Hooty ran, for the first time ever, towards himself, and met Lilith’s eyes with his.

“I’d tell you, but I’d have to kill you.”

“Well, I’m the one currently inhabiting your weirdly-capable-at-being-an-assassin body, so I don’t think you could do that.”

They stared into each other’s eyes with more intensity than a grudgeball match between the main character, a love interest, an often-used-as-an-excuse-for-other-characters’-development friend, and three bullies.

“What is going on here?” genuinely wondered Eda as she walked into the living room.

“I’m Lilith!” said Hooty.

“I’m Hooty!” said Lilith.

Eda blinked, blinked, and blinked, then pointed at the worm.

“Is he clean yet?”

“Not yet!” exclaimed the two in uncomfortable synergy.

“Just… get that done. Dear Titan, my family's weird.”

Eda slammed the door for the second time in this fanfiction, followed by Hooty inhabiting Lilith’s body to shout “ She called me family! ” Unfortunately, Hooty, accustomed to the ability to twist and curve through any nook and every cranny when excited, but not being excited in a witch’s body, simply fell over.

 

---

 

“Dear God, and I thought fighting Belos’s guards was a workout!” exclaimed Hooty, just having finished cleaning himself, covered in bird-worm-mucus (and various other demon sauces).

“Who’s that?” asked a confused Lilith, twisting back to an upright position.

“Belos? You know, your ex-boss that you sacrificed your sister’s magic for? Who tried to kill her?”

“No, I know who Belos is. Who’s God?”

“Oh! He’s…” Hooty looked everywhere but at his own body. “A friend.”

Luz threw the back, non-Hooty, most certainly canon door open and off its hinges, exclaiming, “¡Belos capturó mi amor!”

The besties looked at each other.

“Hooty, what did I tell you about leaving captions off.”

“They distract from the watching experience!”

Luz yelled in frustration. “Amity! Belos! Castle!”

“You know how much I love the alphabet, Luz!” said Hooty-in-Lilith, continuing with “Darius! Eda! Frewin! Goops!”

“You do not understand the gravity of the situation!” said a remarkably angry (and somehow more red than usual) Luz. “If Amity is trapped in the Emperor’s palace, she can’t reverse the spell, and you two are stuck in each other’s bodies.”

Hooty smiled with all of Lilith’s teeth. “I love my new body! I never want to leave!”

However, Lilith-in-Hooty’s face became as determined as a character voiced by Alex Hirsch can get.

“Give me a moment.”

At that, Lilith-in-Hooty shot into the ground. The rumbling of a speed/worm-demon not digging, but punching through the Titan’s decaying body at speeds faster than the hiatus (so admittedly not that fast) caused multiple Titanquakes throughout the residential areas of the corpse, but that simply did not matter to Lilith. All she wanted was to be saved from the horrors of Hooty’s endless body.
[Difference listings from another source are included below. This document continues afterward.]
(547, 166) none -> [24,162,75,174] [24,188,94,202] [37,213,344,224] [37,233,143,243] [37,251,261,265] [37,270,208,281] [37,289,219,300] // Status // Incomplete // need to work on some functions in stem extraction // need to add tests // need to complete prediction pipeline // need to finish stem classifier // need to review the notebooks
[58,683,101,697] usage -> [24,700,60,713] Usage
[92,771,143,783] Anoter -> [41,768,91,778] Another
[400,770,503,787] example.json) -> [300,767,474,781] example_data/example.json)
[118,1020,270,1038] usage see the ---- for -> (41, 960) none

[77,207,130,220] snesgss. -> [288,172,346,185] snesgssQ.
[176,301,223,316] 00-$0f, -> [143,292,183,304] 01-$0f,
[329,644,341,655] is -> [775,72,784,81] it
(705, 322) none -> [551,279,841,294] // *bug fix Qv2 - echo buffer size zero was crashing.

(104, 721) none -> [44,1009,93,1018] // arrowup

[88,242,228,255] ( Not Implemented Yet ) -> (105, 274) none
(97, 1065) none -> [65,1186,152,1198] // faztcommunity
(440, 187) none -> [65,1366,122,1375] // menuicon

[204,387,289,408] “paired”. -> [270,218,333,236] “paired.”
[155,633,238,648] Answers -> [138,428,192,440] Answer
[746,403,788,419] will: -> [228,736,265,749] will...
“So…” said Luz. “Come here oft—”

And bang! A beak gripping a cotton-candy-haired blur flung through the window and slammed a body onto the couch.

“Change us back!”

 

---

 

“So what did we learn about shirking responsibility towards chores around the house?” asked Luz sanctimoniously.

“You started it!” shouted Lilith-in-Lilith, finally reunited with her frighteningly pale body.

“We all started it.”

“This isn’t even an episode of the show! There doesn’t need to be a moral at the end!”

“Hooty, will you shut up?”

And everything was back to abnormal.